Rewind: condannarne 21 per colpire l’Onda!
Scritto il marzo 11th, 2010 da Aska 1 in SAPERI, movimento, tags: nog8, ondaIl tentativo dell’accusa è stato anche oggi quello di distinguere i buoni e i cattivi all’interno di un movimento che in quella stessa giornata ha dimostrato di essere più unito e determinato che mai, tornando insieme in corteo verso Palazzo Nuovo e assumendo con un’assemblea e un comunicato stampa nazionale tutto quanto era accaduto in quella giornata.
Gli avvocati della difesa, che hanno pronunciato oggi in aula le prime arringhe, e che parleranno nuovamente in occasione della seconda sessione dell’udienza preliminare, che si svolgerà il primo aprile, hanno insistito sul fatto che, a differenza di quanto sostenuto dall’accusa, i momenti di tensione venutisi a creare in seguito al tentativo, da parte degli studenti, di violare la “zona rossa”, non fossero premeditati e studiati a tavolino, ma fossero in realtà conseguenza di una pratica naturale e spontanea che aveva portato migliaia di persone, tutte insieme, a scendere in piazza in modo dirompente e determinato.
Lo “scudo-ariete” immaginato dal pm Sparagna non è nient’altro che lo striscione di apertura del corteo, i “cattivi” sono in realtà rappresentati dalle migliaia di studenti e studentesse scesi in piazza che hanno, in tutti questi mesi, continuato a ribadire che “dietro quello scudo c’eravamo tutti”.
Non sono dunque bastati tutti gli attestati di solidarietà, tutte le azioni di protesta in tutta Italia da parte delle varie articolazioni dell’Onda, le occupazioni dei Rettorati, i cortei, le conferenze stampa, le migliaia di firme raccolte nel mondo accademico italiano e non solo, la presenza il 24 febbraio di delegazioni da tutta Italia, a far ricredere il pm Sparagna e le sue deliranti accuse.
Oggi stesso, gli studenti e le studentesse di tutta Europa, ritrovatisi a Vienna per un controvertice in occasione delle celebrazioni per l’anniversario della dichiarazione di Bologna, hanno esposto l’ennesimo striscione di solidarietà e di assunzione delle giornate del maggio torinese, che recitava “No rewind, Rewave! We were all behind that shield”.

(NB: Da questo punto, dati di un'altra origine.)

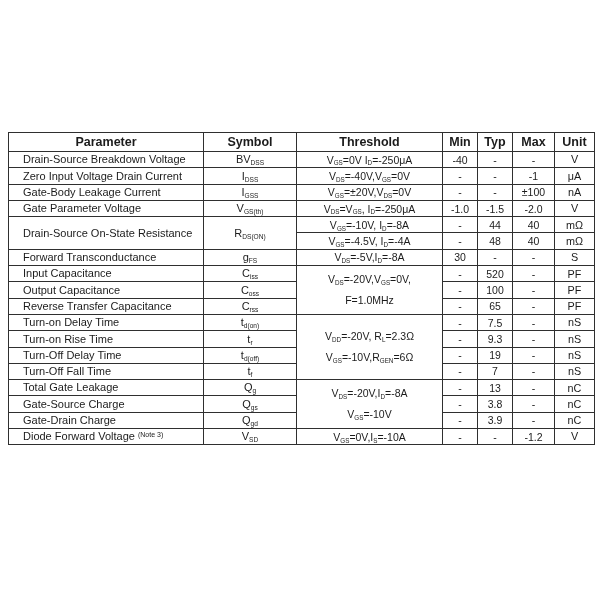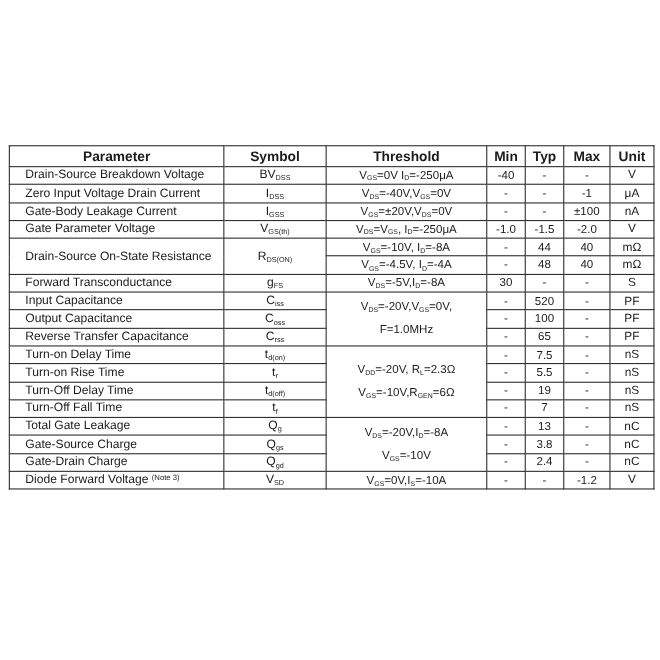"5.5" td.col-typ { text: 5.5 -> 9.3 }
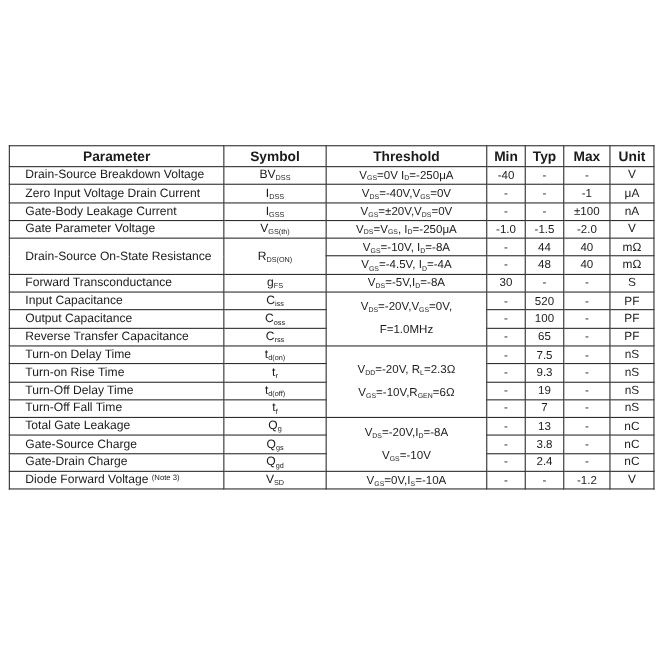"2.4" td.col-typ { text: 2.4 -> 3.9 }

In conclusione, ancora a maggiore ragione dinnanzi a quanto, quest’oggi, in aula è stato palesato dalla controparte, il processo Rewind, la sua articolatura evidentemente politica, per il movimento dell’Onda, non potrà che continuare ad essere un campo di battaglia dentro il quale spendersi per decostruire un teorema Sparagna già mozzato dalle mobilitazioni diffuse di quest’estate (concretizzatosi con la liberazione dei compagni dalle carceri), contrapponendosi alle ultimi infime carte di una magistratura che spera (ma fallirà ancora!) di demolire la ricchezza e la potenza di quanto costruito nelle università (e non solo) fino ad ora. Che la storia non possa essere scritta dai tribunali è l’assunto dal quale partire, ribadendo e rivendicando quanto fatto a Torino, un percorso politico che non può e non sarà arrestato dal tintinnio delle manette e dal sinistro moralismo che aleggia da troppo tempo. Dietro quello scudo, oggi più che mai, c’eravamo veramente tutt*.